**What the task requires:**
Only lines holding the word "text" are wanted from the records; copy all of them.

**Provided information:**

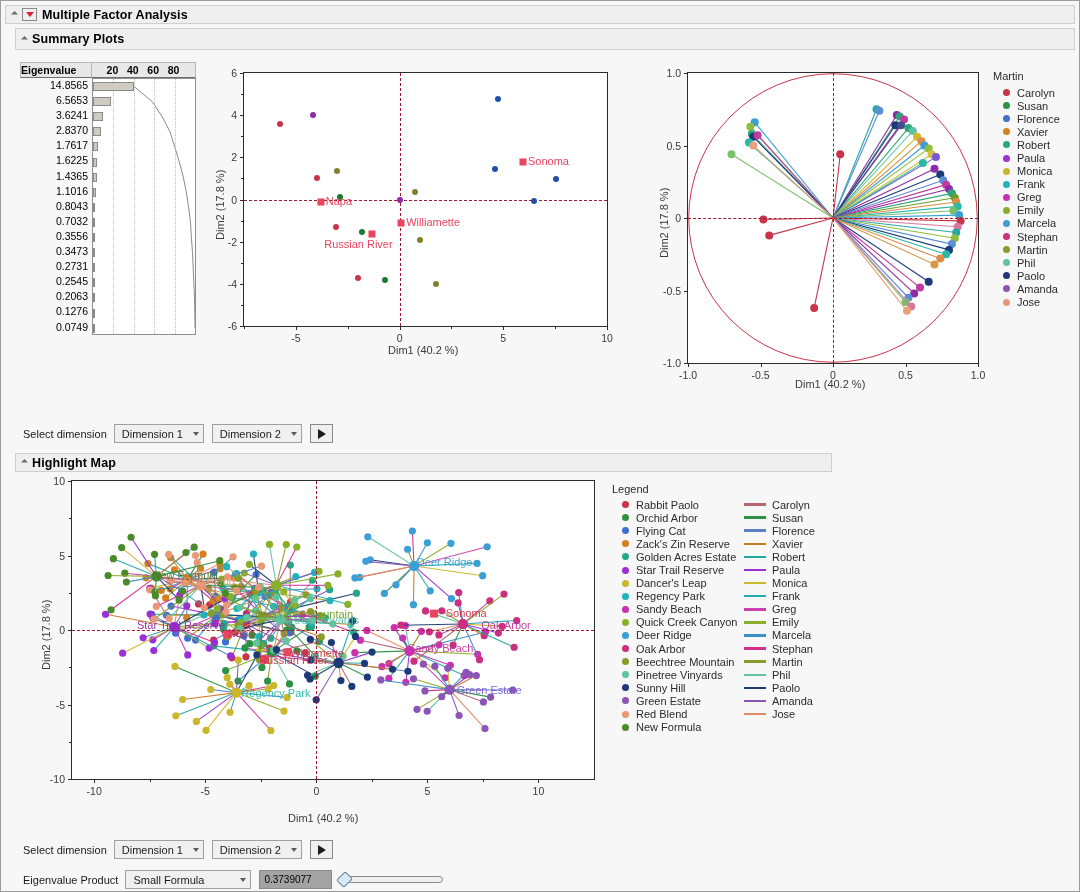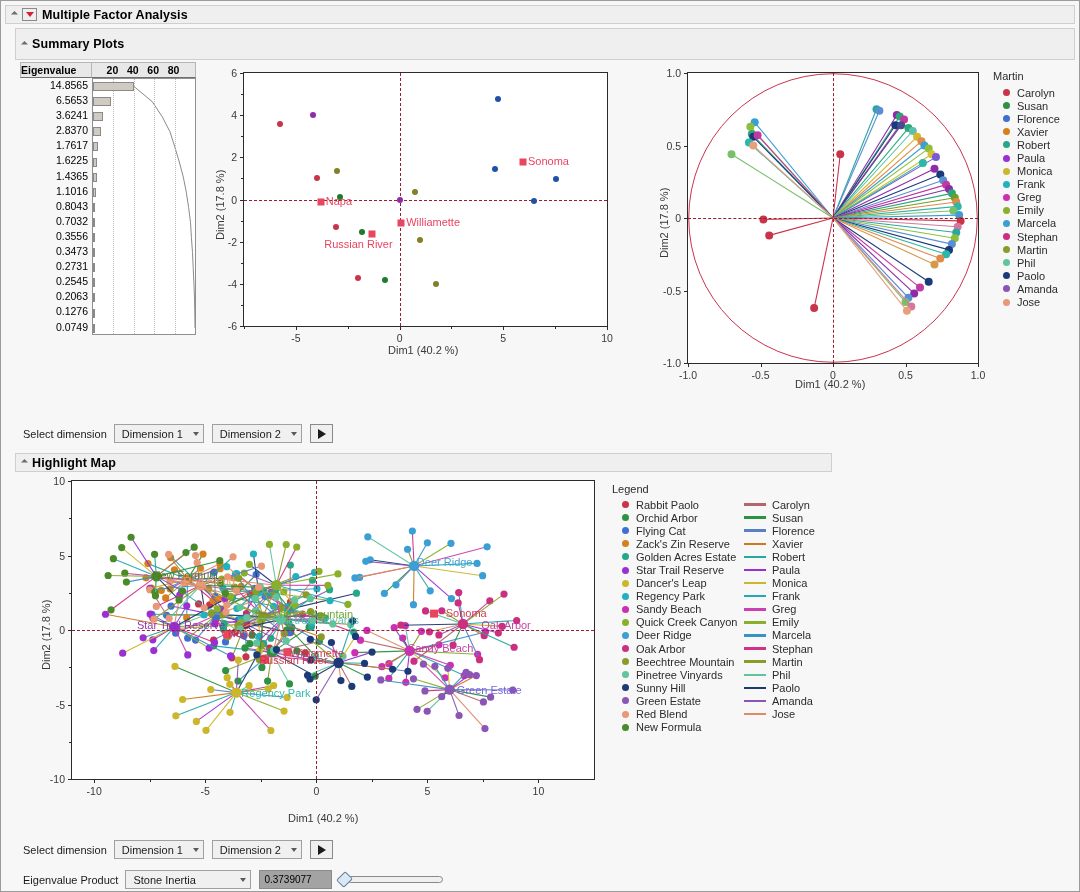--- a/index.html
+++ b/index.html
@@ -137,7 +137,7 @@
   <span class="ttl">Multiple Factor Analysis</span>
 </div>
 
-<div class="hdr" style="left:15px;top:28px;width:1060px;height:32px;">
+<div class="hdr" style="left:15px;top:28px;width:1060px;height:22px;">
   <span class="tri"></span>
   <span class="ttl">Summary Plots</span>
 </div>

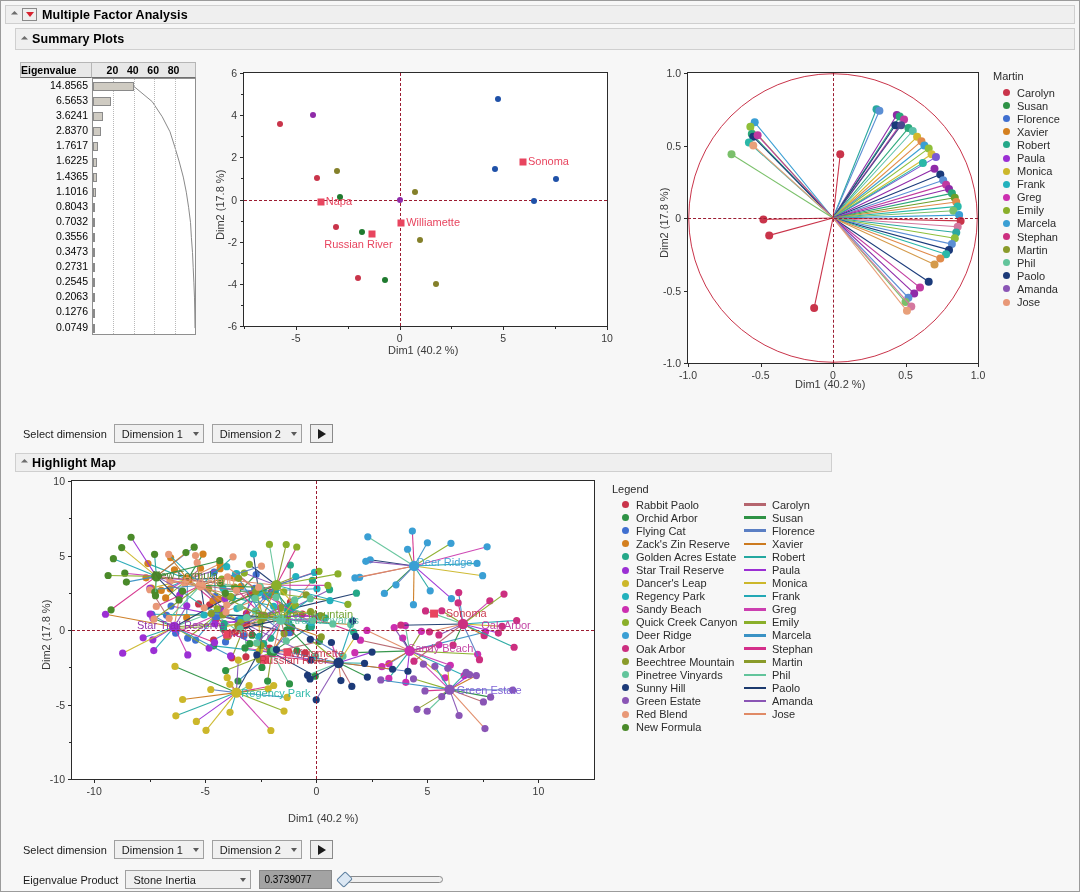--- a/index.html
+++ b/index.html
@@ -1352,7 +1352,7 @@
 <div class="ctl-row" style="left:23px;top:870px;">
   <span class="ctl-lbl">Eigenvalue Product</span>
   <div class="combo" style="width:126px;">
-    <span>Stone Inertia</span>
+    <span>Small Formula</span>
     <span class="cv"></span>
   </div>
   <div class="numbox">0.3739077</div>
* * *
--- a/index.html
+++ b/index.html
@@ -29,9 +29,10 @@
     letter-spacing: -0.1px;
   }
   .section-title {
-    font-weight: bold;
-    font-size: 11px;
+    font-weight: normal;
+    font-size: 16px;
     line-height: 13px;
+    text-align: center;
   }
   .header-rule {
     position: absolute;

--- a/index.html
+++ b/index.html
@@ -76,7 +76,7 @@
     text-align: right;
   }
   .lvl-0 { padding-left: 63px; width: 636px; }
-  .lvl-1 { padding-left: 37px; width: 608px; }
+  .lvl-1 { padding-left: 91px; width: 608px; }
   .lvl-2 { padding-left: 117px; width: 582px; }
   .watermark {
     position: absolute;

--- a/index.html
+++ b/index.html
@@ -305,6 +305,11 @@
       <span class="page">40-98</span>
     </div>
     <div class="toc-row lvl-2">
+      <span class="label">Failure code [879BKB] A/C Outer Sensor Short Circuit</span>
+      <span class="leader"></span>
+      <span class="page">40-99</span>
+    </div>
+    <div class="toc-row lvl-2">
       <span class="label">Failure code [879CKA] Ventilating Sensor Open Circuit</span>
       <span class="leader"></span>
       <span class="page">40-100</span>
---
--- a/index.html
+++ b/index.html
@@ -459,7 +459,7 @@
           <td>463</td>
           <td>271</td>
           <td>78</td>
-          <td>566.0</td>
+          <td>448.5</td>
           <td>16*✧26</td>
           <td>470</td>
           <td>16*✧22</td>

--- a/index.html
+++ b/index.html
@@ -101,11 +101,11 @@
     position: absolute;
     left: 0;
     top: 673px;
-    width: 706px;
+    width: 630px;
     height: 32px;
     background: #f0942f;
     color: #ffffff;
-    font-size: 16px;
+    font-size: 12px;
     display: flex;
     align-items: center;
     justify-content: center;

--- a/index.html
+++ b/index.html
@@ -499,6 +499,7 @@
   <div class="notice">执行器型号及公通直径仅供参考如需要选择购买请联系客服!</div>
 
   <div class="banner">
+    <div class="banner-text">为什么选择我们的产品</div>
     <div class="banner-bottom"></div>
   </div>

**Solution:**
+    text-align: center;
     text-align: right;
+    <div class="banner-text">为什么选择我们的产品</div>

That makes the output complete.